The other co-principal investigator of the DACC is Victor Markowitz who heads Berkeley Lab's Biological Data Management and Technology Center in the Computational Research Division, and also serves as the Chief Informatics Officer and Associate Director at JGI. Markowitz oversees the development and maintenance of the Integrated Microbial Genomics with Microbiome samples (IMG/M) system, which provides comparative analysis tools for the study of metagenomes - the collective genetic material of a given microbiome. First released in 2006, IMG/M contains millions of annotated microbial gene sequences, recovered from wild varieties of microbial communities. IMG/M is now being applied to the HMP.
"Resources such as GenePRIMP, GOLD and IMG/M are among the best in the world when it comes to providing comparative analysis tools for microbial genomes and metagenomes," Markowitz says. "As the HMP moves forward, these resources will provide support for the annotation and analysis of HMP datasets, in particular via the metagenome annotation pipeline at JGI and a HMP specific version of the IMG/M system."
The first 178 reference microbial genomes have now been analyzed and catalogued by the HMP. The results were published in the journal Science in a paper titled, "A Catalog of Reference Genomes from the Human Microbiome."

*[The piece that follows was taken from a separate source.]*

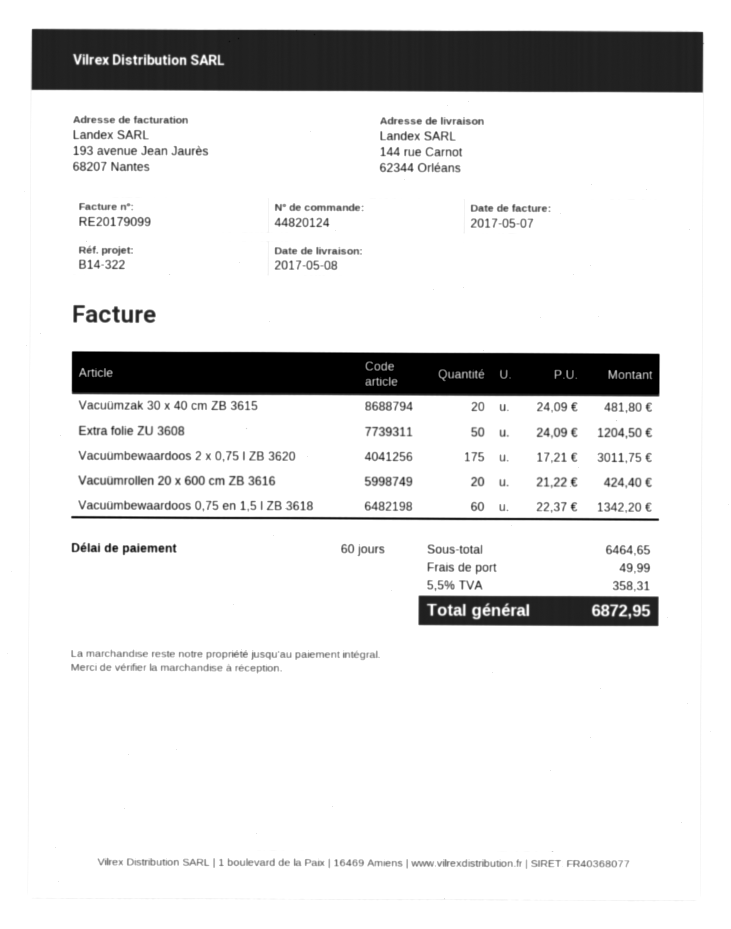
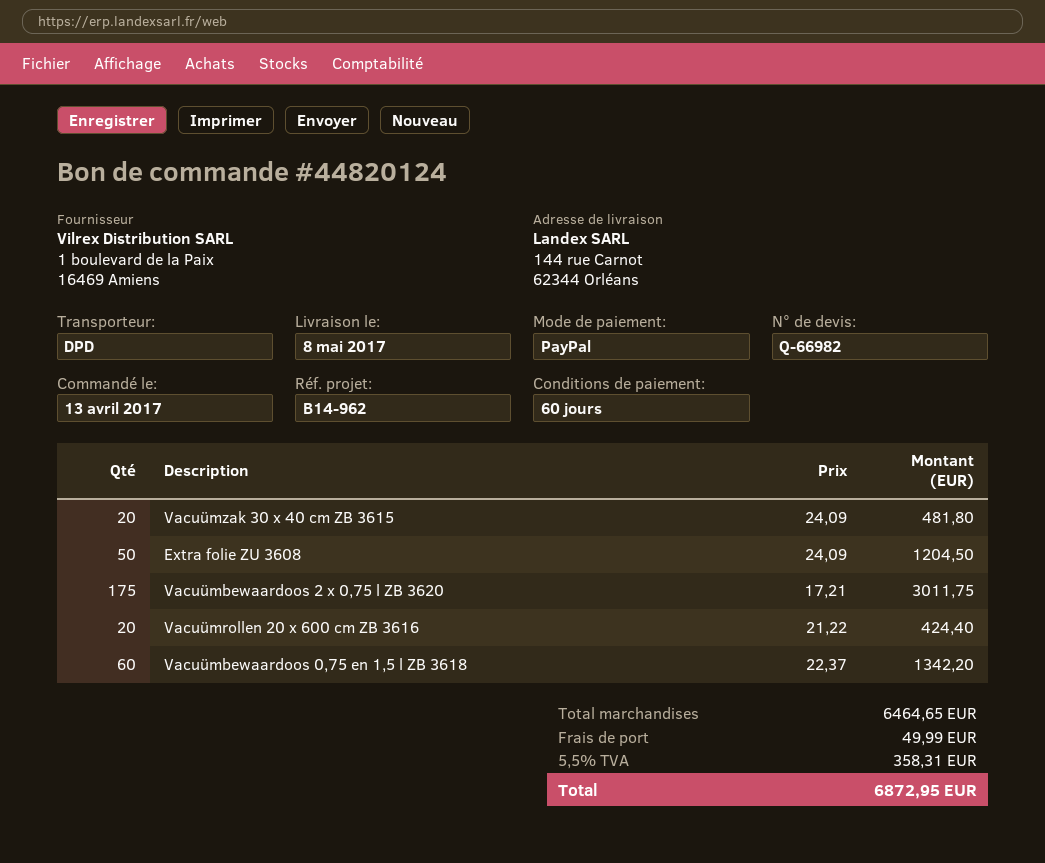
reference: B14-322 -> B14-962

In this paper, HMP researchers report comparing data from the sequenced reference genomes to human metagenomic data in the public domain to identify proteins, determine gene functionality and link metagenomic data to individual microbial species. From an analysis of 547,968 predicted proteins, the HMP researchers report 29,987 unique proteins, which suggests a far greater diversity in the human microbiome than previously suspected.
"The Science paper is a milestone in the human microbiome research with the release to the public of 178 finished or high quality draft genomes from organisms isolated from various sites in the human body," says Kyrpides. "It signals the beginning of a much larger effort that aims to provide a more comprehensive genetic catalog of the microbes living in the human body. The impact of understanding what is the normal microbial flora, what is its core genetic content, and how perturbations of the normal microbial flora of the human body can shift from protecting our bodies into causing diseases will eventually be enormous."
Kyrpides, Markowitz and their colleagues at the DACC are playing a critical role in fulfilling an NIH call for development of common sequencing and annotation standards that have not existed before. Lack of common language and a clearing house for genome data have been among the most daunting problems in genomics research.
Says Markowitz, "The greatest challenge ahead will be handling hundred of metagenomic datasets generated as part of the HMP, which will represent several orders of magnitude more data than the datasets presented in the current paper. We need to develop novel analysis and visualization methods to handle this massive increase in data."
Adds Kyrpides, "New sequencing technologies and our ability to generate orders of magnitude more data compared to only a year or two ago are changing the field entirely, and are mandating a social shift among the scientists involved to a more collaborative rather than competitive spirit. None of us can provide solutions alone any more, and joint efforts such as the HMP are the only way we'll succeed."